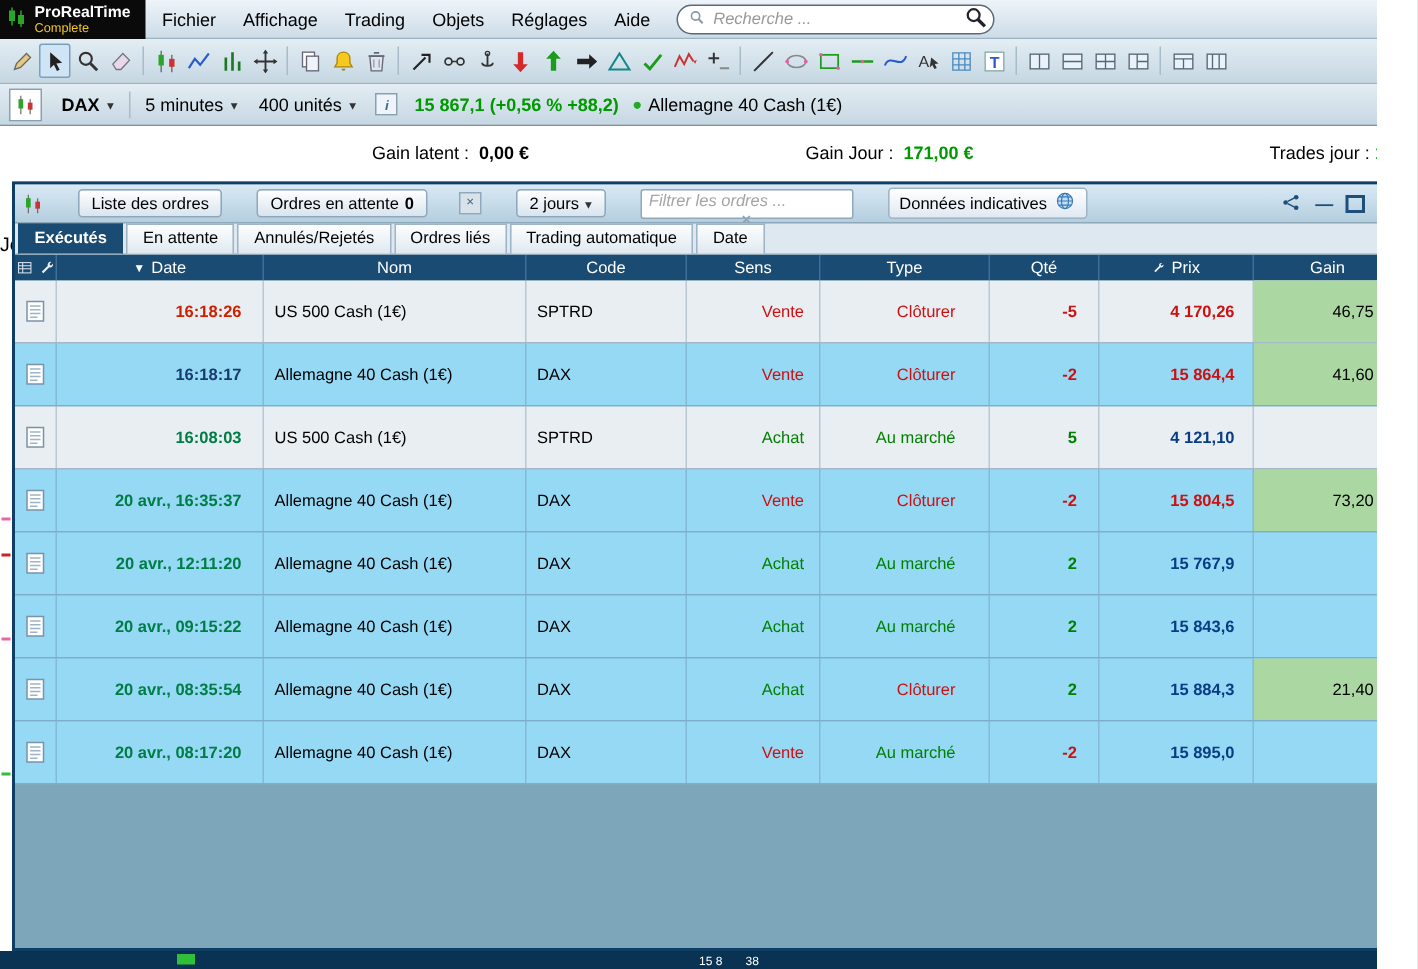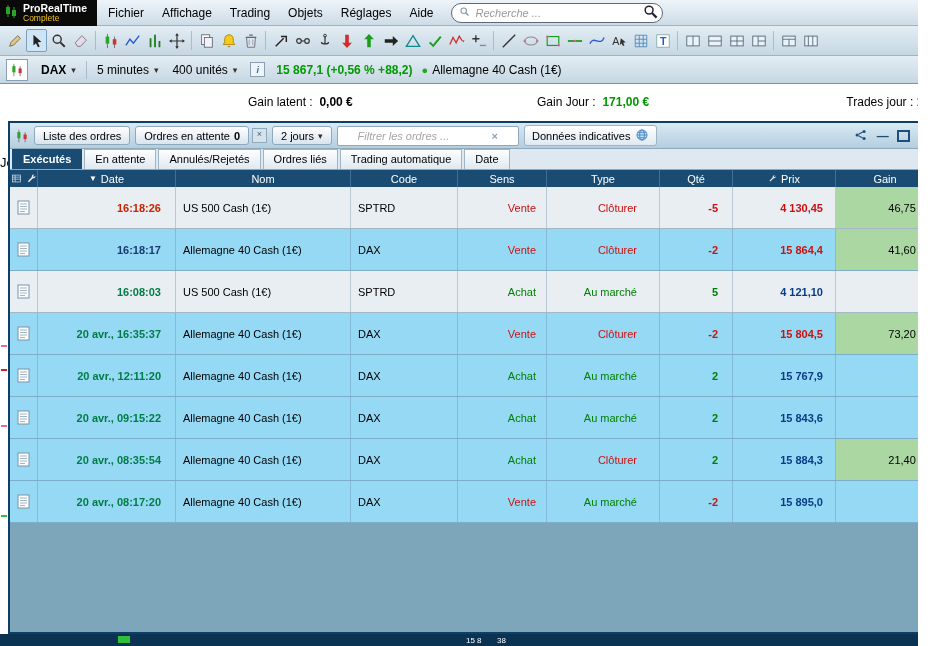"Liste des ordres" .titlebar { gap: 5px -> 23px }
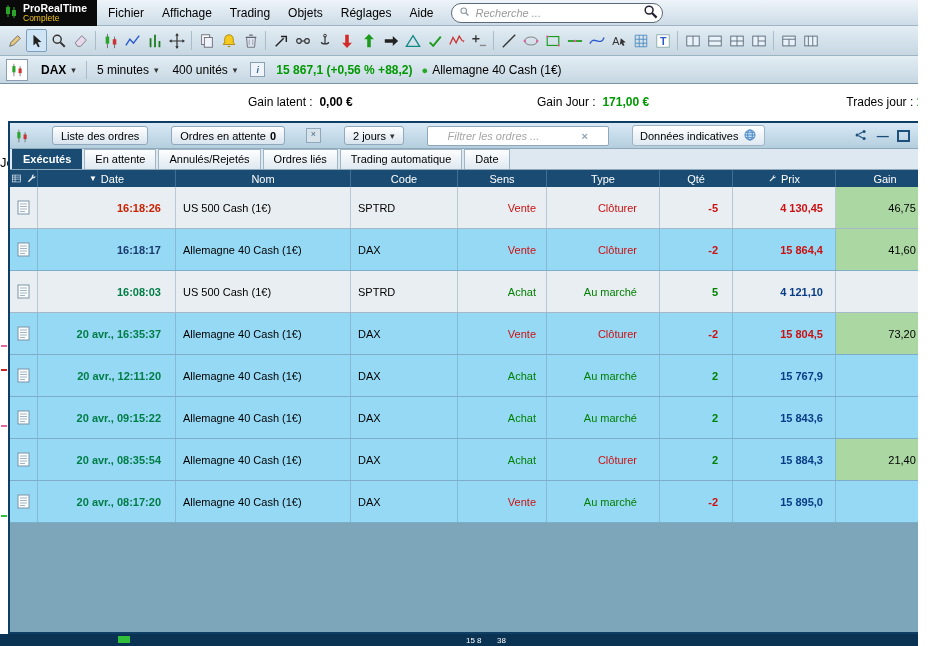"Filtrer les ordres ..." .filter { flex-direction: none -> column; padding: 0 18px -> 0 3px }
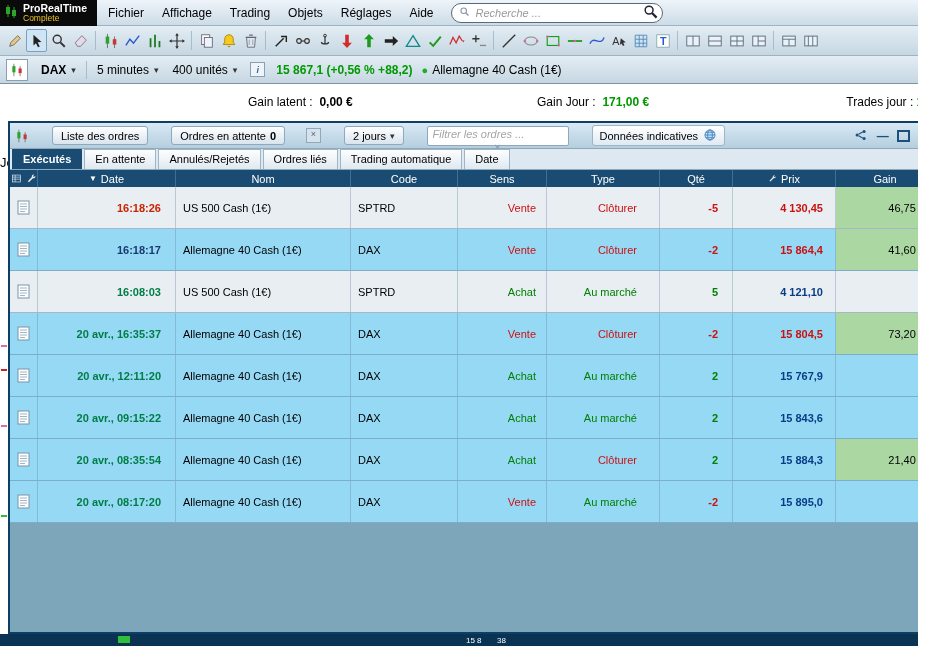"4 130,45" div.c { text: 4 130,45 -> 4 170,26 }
* * *
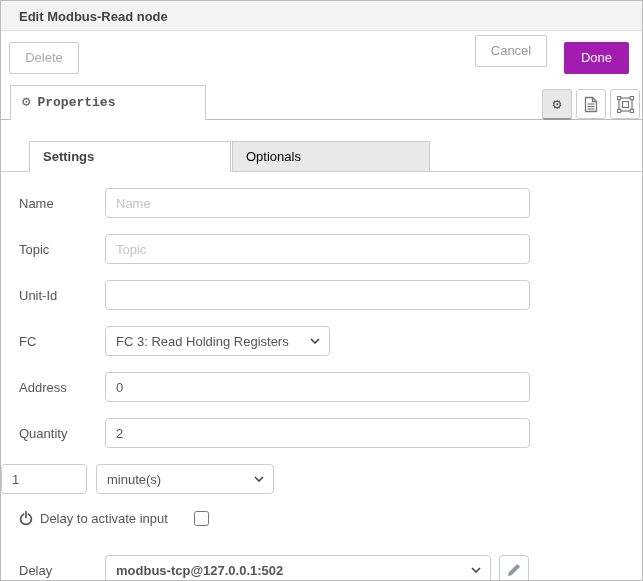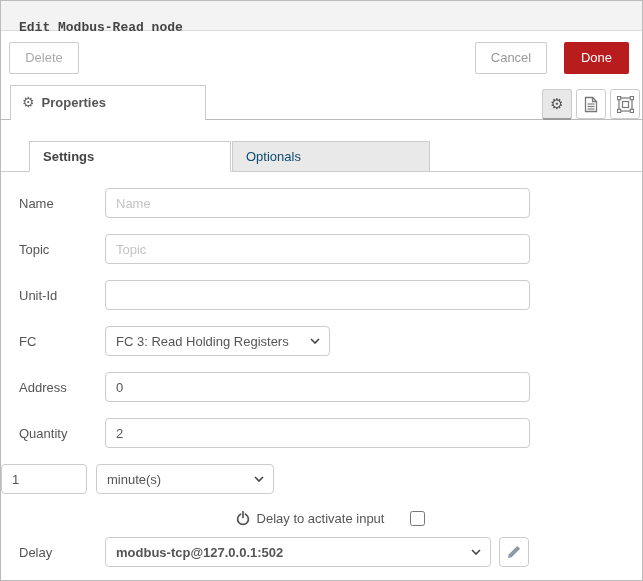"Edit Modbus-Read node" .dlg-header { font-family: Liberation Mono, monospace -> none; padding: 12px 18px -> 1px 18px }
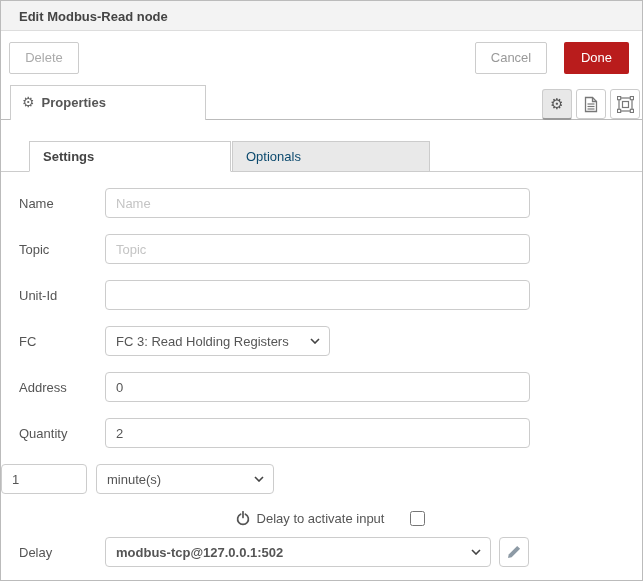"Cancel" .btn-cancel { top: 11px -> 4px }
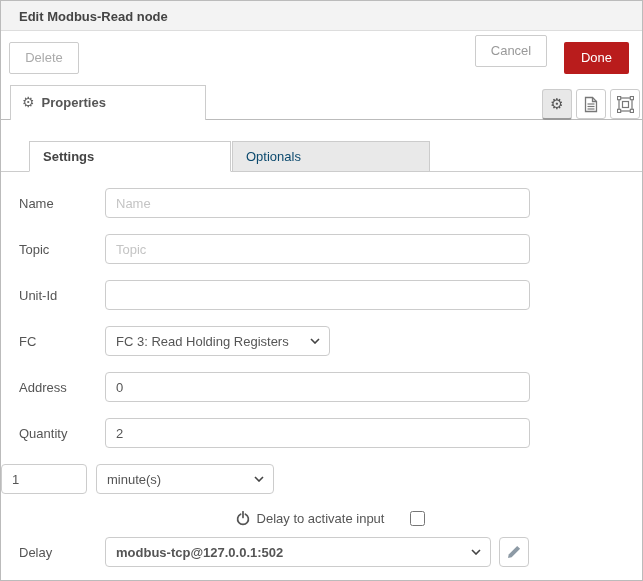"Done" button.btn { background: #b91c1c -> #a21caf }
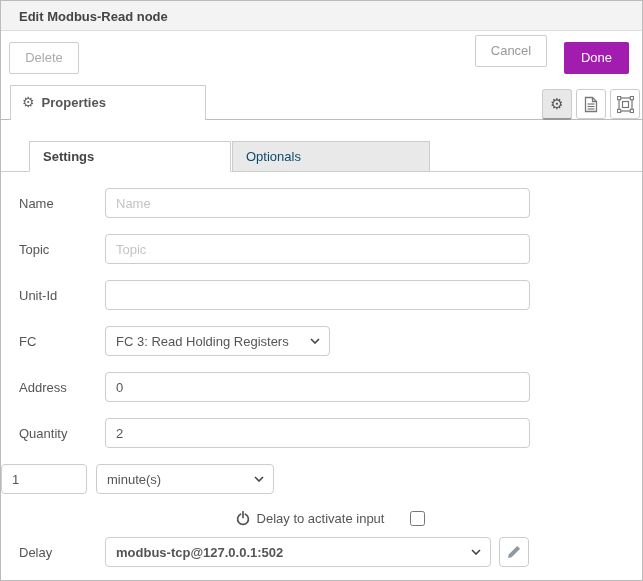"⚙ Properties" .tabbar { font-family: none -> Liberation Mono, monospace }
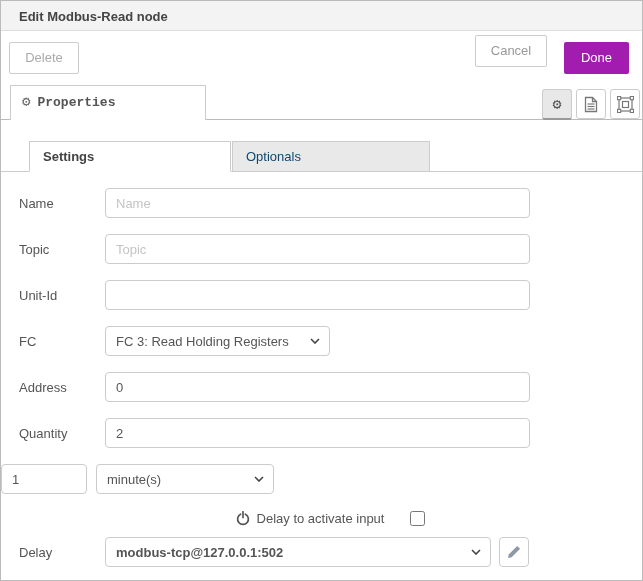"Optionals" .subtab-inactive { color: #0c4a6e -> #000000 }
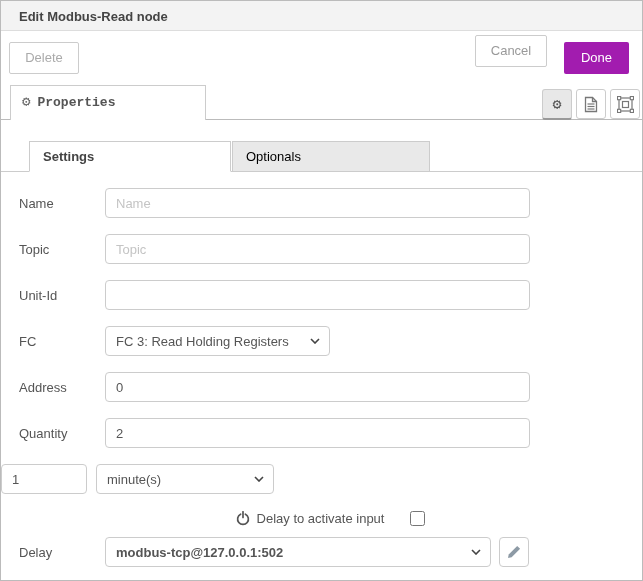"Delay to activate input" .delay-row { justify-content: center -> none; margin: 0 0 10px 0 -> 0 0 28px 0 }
---
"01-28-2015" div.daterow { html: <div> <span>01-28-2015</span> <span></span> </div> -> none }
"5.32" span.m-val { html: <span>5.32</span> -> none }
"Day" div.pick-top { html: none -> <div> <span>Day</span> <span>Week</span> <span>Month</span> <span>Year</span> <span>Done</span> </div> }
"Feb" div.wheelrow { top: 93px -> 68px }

Exercise brief
Show every line of the entries above where the word "html" occurs.

Answer area
"01-28-2015" div.daterow { html: <div> <span>01-28-2015</span> <span></span> </div> -> none }
"5.32" span.m-val { html: <span>5.32</span> -> none }
"Day" div.pick-top { html: none -> <div> <span>Day</span> <span>Week</span> <span>Month</span> <span>Year</span> <span>Done</span> </div> }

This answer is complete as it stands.